Monday, January 24, 2011

PDF analysis part 1

Wanted to do a quick post on PDF analysis.  This will be a 2 part post, I don’t have time to finish it this week because Shmoocon is this weekend and I need to do other things :) The sample I'm using can be found here.

Probably the easiest and fastest thing to do is to run the PDF in a VM with acrobat reader and whatever tools you use to monitor system changes and just snag whatever dropped files you get to analyze.  If that doesn’t work, and you have a throwaway system lying around that you can re-image later, you could  just open the PDF in acrobat on a real physical machine and collect your files.

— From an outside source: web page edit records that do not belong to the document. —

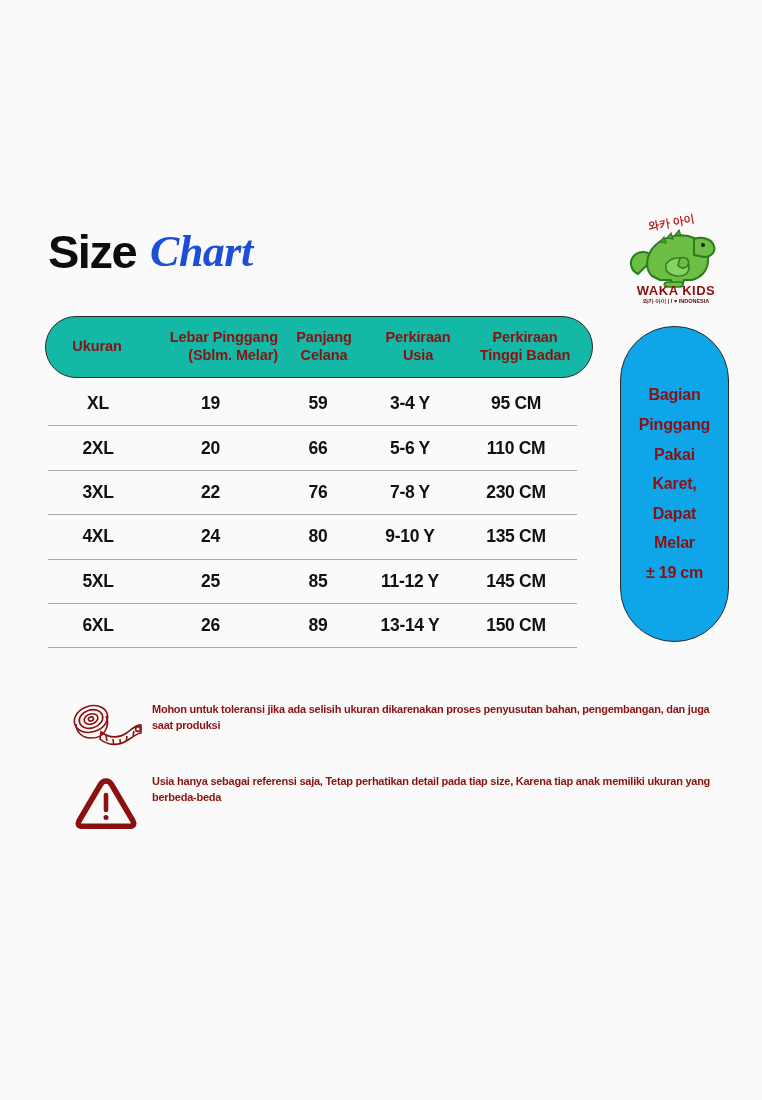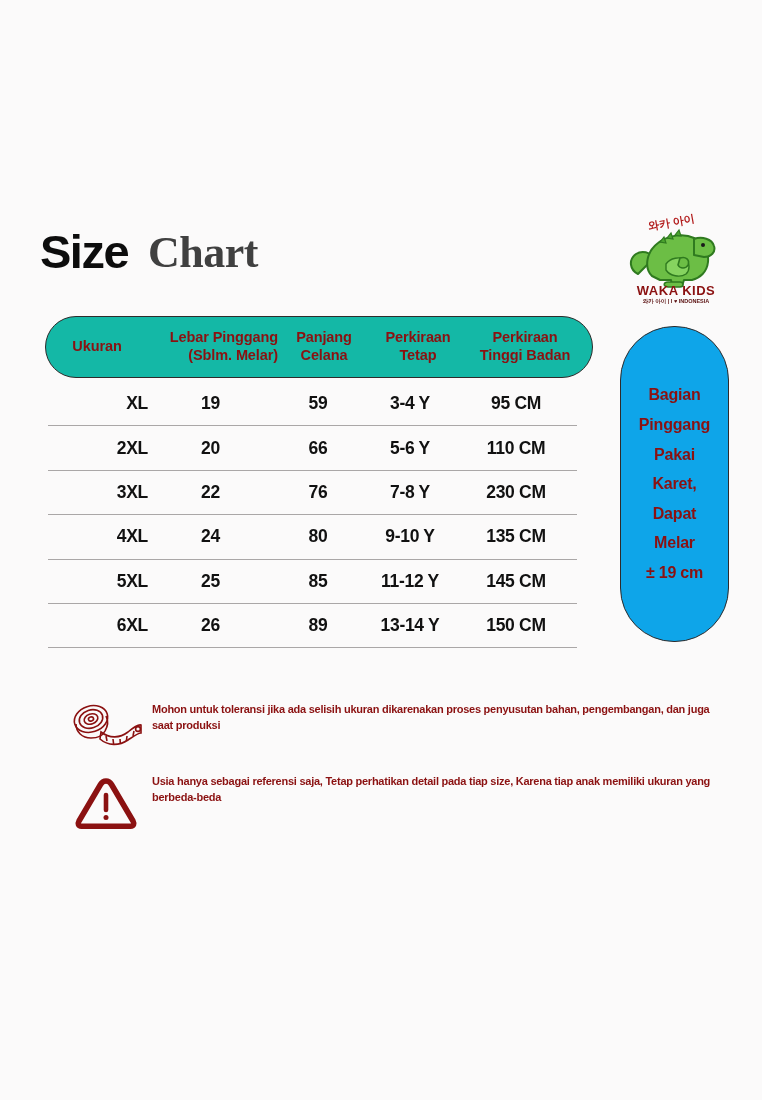"Size" .title-wrap { align-items: flex-end -> center; gap: 20px -> 14px; left: 40px -> 48px }
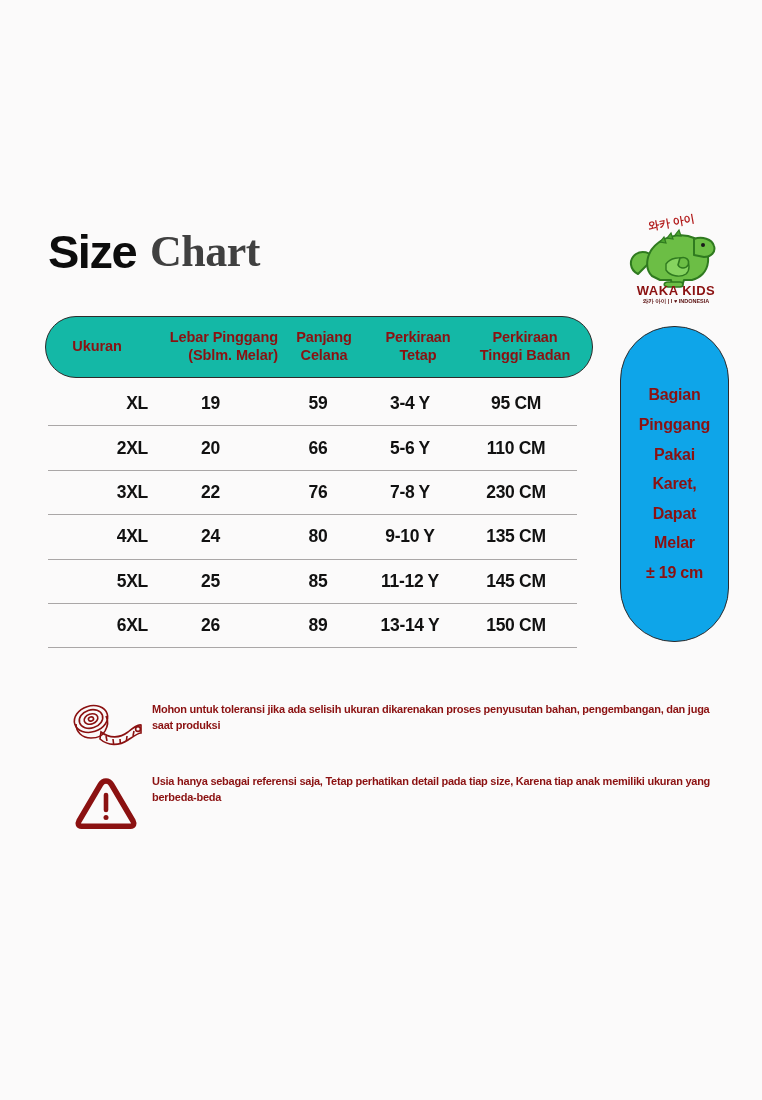"Chart" .title-chart { color: #404040 -> #1d4ed8; font-style: none -> italic }
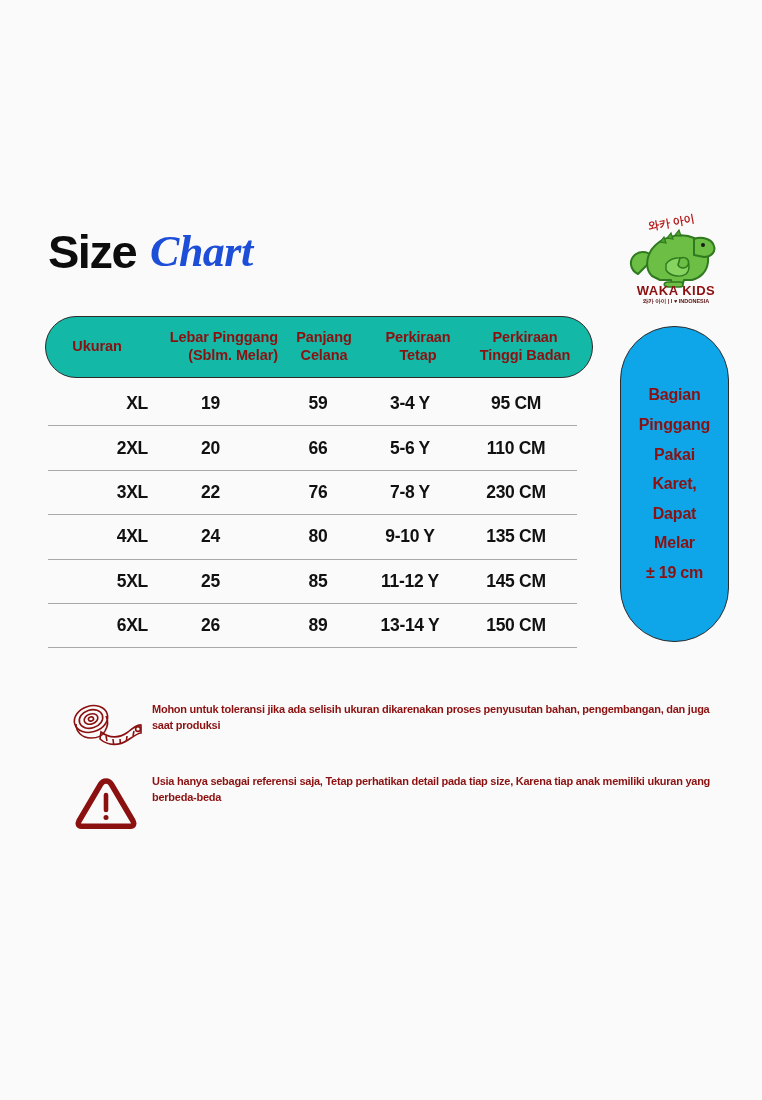"Tetap" div { text: Tetap -> Usia }
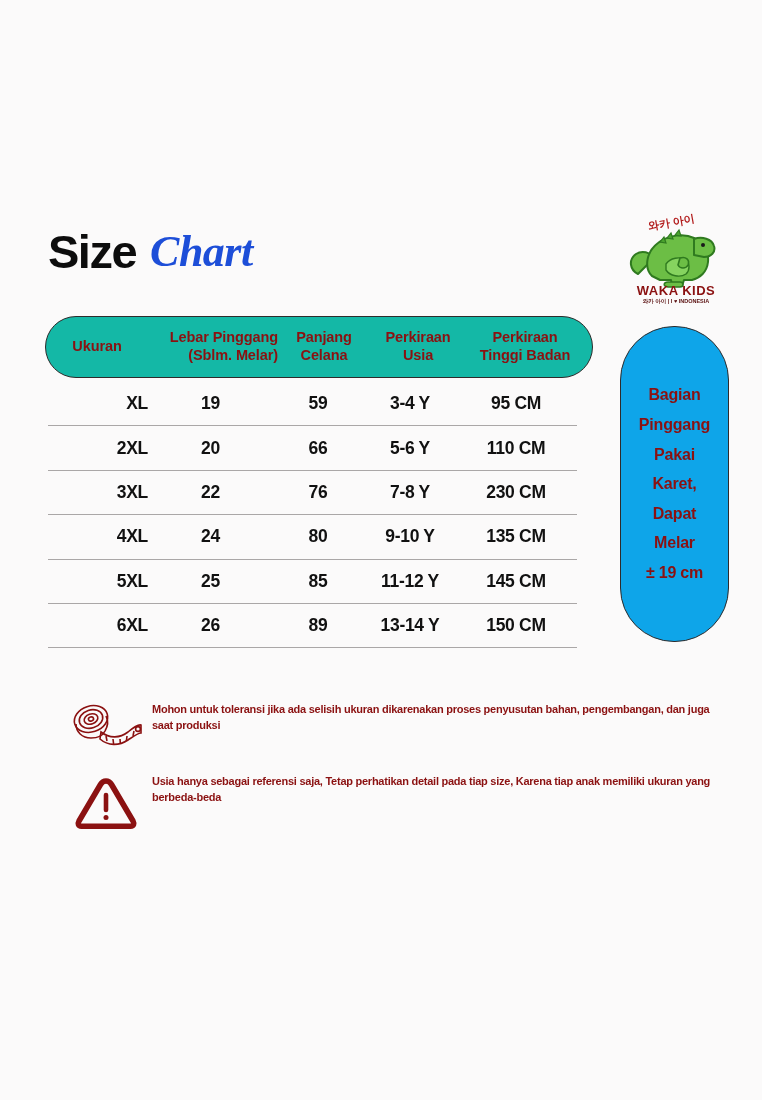"XL" .d0 { text-align: right -> none }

But if that fails, you don’t have the vulnerable version of acrobat reader installed, or whatever, you just don’t seem to get any dropped files, we can still try and get something to analyze.  The first thing I do with a PDF typically is open it in 010 editor, and using Didier Stevens file format template found here, take a look at it and see what info we can get.  A few things I immediately look for are, multiple "%EOF", or "/Javascript" tags, or "/EmbeddedFile", and I usually start by looking at the objects that are the largest in size. Kinda like this:


Also, if we select that last struct thats defined in 010 as a PDFXref, up top you will see one "%EOF" and if you scroll to the very bottom (about 164700 bytes on down) then we will see another "%EOF".  Looks fishy eh :)  Probably embedded file(s).  At this point, your fastest route would probably be to to look shortly after the first "%EOF" for an 'M' and see if the next byte could be XOR'd with something to get a 'Z', then track down the PE section and try to dig the binary out manually.  If you can do that, you can save yourself the following steps.  I took a glance, and I noticed all incrementing and decrementing bytes:


Those are probably NULLs, so it looked like an incrementing / decrementing 2 byte key, but I fiddled with it for an hour or so and my un-XOR'd version certainly wasnt a valid PE file so I decided to analyze the shellcode instead.  I haven't analyzed the shellcode yet, so it probably is still some simple XOR encryption.

So lets use yet another useful tool by Didier Stevens, pdf-parser, and it can be found here.  If we run "pdf-parser.py --stats xxxxxxxx.pdf" on the file, it looks like object 1 has an embedded file:


So lets get a little more info on that object by running "pdf-parser.py --object 1 --raw xxxxxxxx.pdf" and we see this is object contains a stream of  compressed data:


Getting warmer :)  So lets inspect this fishy ass object by using the --filter flag and send the output to an xml file like so:


and if we open this up with notepad++ we see the following: 





















Looks like base64 encoded shellcode to me :) lets decode it in either notepad++ or copy it over to 010, they both can do it for us.  I prefer 010, so copy everything between quotes after that "sBase=" tag, so starting at "SUkq..." down to "...AAC=" and paste it into a new file in 010. You should be here:


After you have it in the new file, highlight everything and run the DecodeBase64 script on it, and then switch to the hex view and we should see this:















Scrolling through, it looks like a NOP sled followed by some shellcode doesnt it?  now you can save this new binary file and in IDA you can open it and take a look, or use a tool that will convert the hex to a binary we could debug.  Thats what we'll do next post.

If you're pressed for tools Python also can do the base64 decode with something like:
import base64, sys; base64.decode(open("input.txt", "rb"), open("output.hex", "wb"))
where you saved "SUkq..." down to "...AAC=" in a text file in your current directory and named it "input.txt".

Thanks to Didier for his blog thats chock full of useful information, check it out if you haven't already.